Keywords: Anthocyanidins, Ficus racemosa, Vasoprotective activity

How to cite this article:
Sarpate R V, Tupkari S V, Deore T K, Chandak B G, Nalle S C. Isolation, characterization and microvascular activity of anthocyanins from Ficus Racemosa fruits. Phcog Mag 2009;5, Suppl S2:78-82

How to cite this URL:
Sarpate R V, Tupkari S V, Deore T K, Chandak B G, Nalle S C. Isolation, characterization and microvascular activity of anthocyanins from Ficus Racemosa fruits. Phcog Mag [serial online] 2009 [cited 2022 Dec 2];5, Suppl S2:78-82. Available from: http://www.phcog.com/text.asp?2009/5/19/78/59788

   Introduction Top

Anthocyanins are the colour pigments which are widely distributed in plants.

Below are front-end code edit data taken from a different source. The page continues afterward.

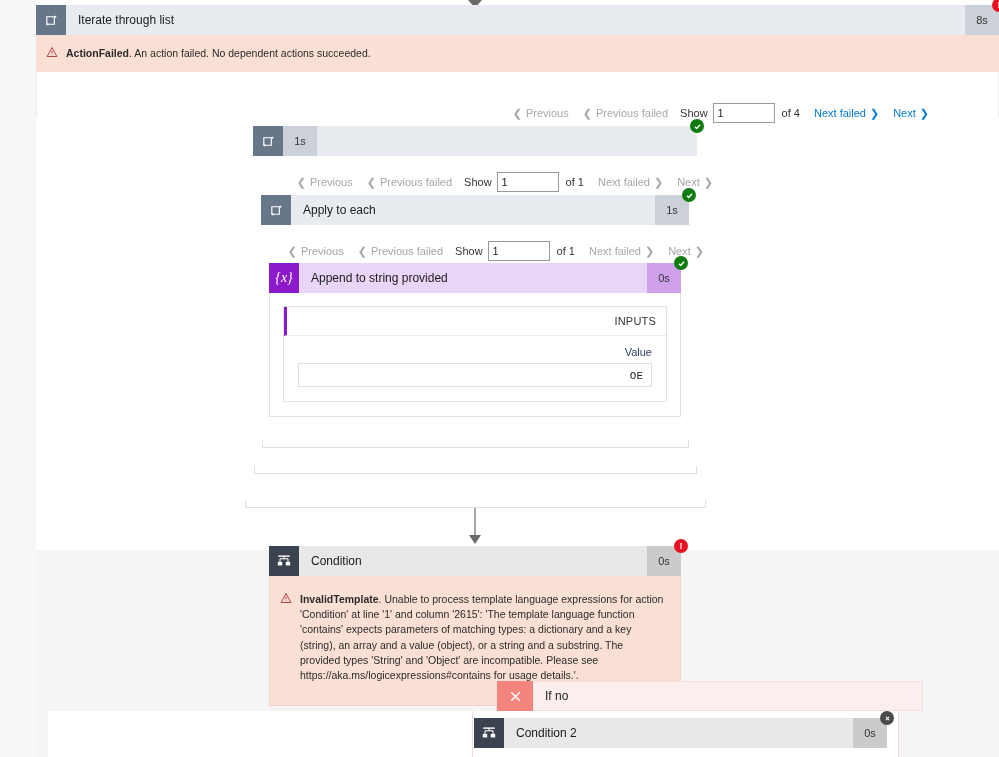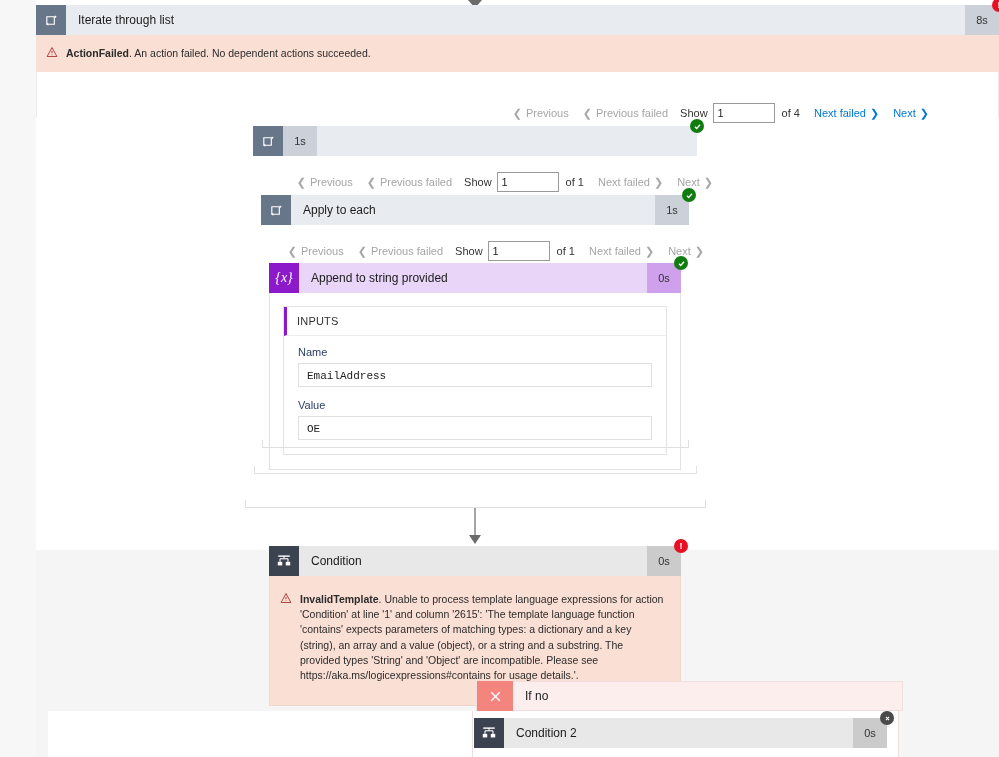"INPUTS" .scope-box { text-align: none -> right }
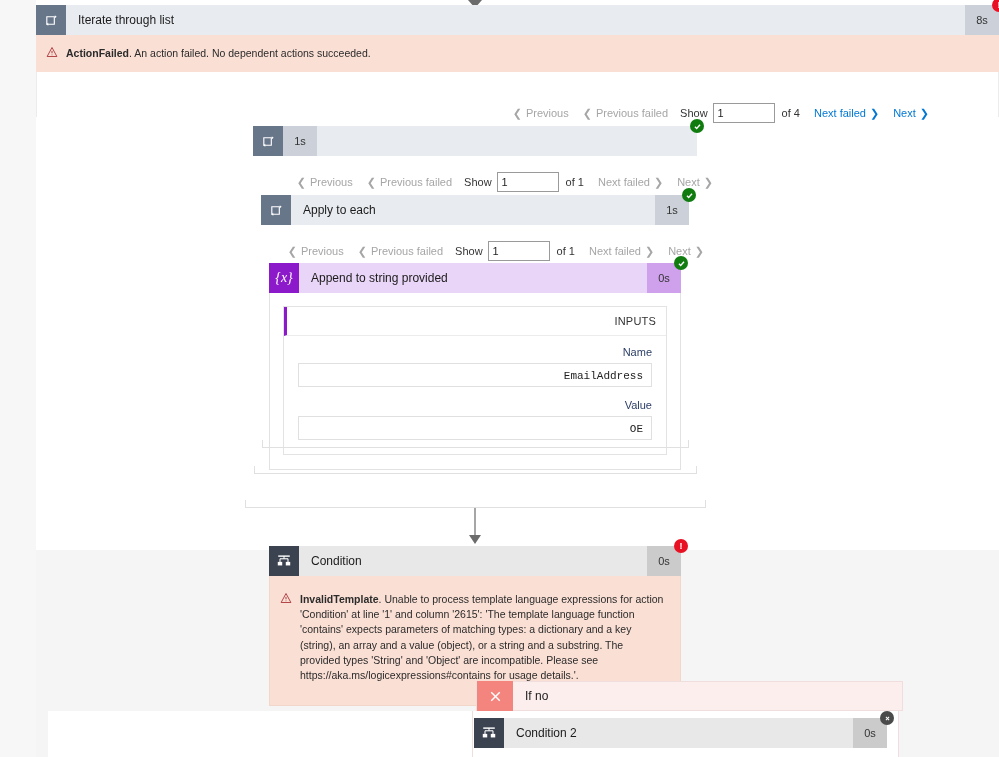"Name" div.field { html: <div> <div>Name</div> <div>EmailAddress</div> </div> -> none }
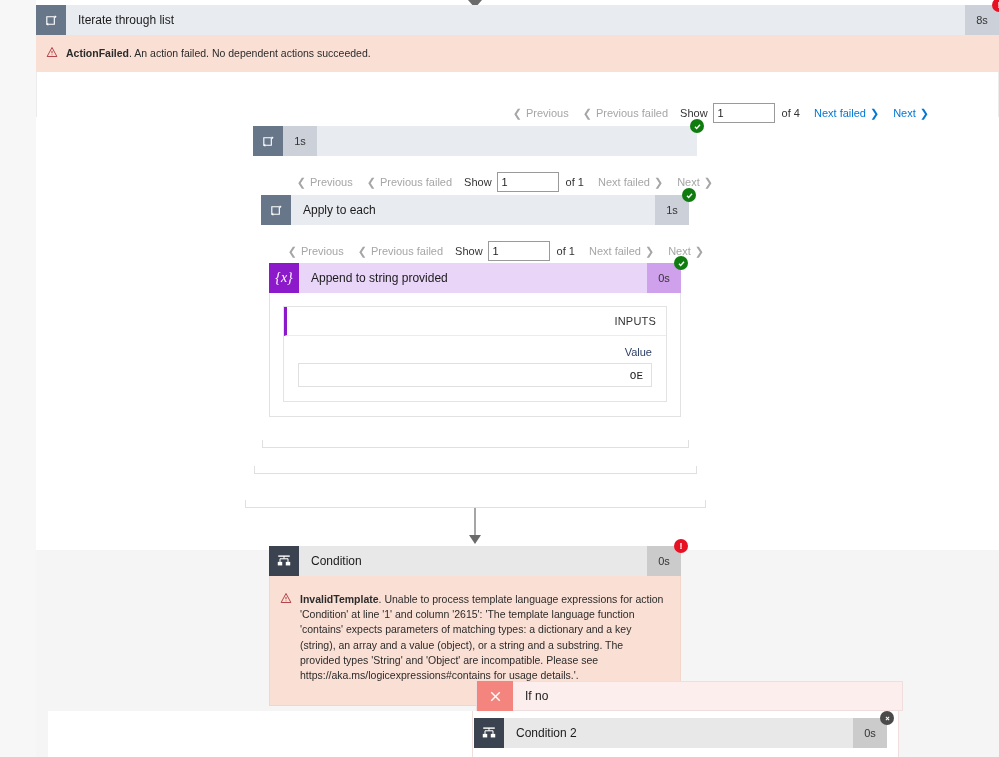"If no" div.branch-hdr { left: 440px -> 460px }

The term 'Anthocyanin' is derived from Greek words. 'Antho' means flower and 'cyanin' means blue. It designates the blue pigment of flowers [1] .They are mainly distributed among flowers, fruits and vegetables and are responsible for bright colours such as red, purple, magenta, orange [2] Anthocyanins possess ability to protect both large and small blood vessels from oxidative damage derives from a range of effects, including mitigating microvessel damage from high blood-sugar levels that cause complications in diabetics [3] . By the same token, diabetic retinopathy, which damages eyesight, is caused by leaking, damaged capillaries [4] . Anthocyanin pigments and associated flavonoids have demonstrated ability to protect a myriad of human diseases. Anthocyanin-rich mixtures of bioflavonoids may provide protection from DNA cleavage, estrogenic activity (altering development of hormone-dependent disease symptoms), enzyme inhibition, boosting production of cytokines (thus regulating immune responses), anti-inflammatory activity, lipid peroxidation, decreasing capillary permeability and fragility, and membrane strengthening [5] . Anthocyanins help maintain micro capillary integrity by stabilizing capillary walls. Chemical structure (position, number, and types of substitutions) of the individual anthocyanin molecule also has a bearing on the degree to which anthocyanins exert their bioactive properties [6] and the structure/function relationships also influence the intracellular localization of the pigments [7] .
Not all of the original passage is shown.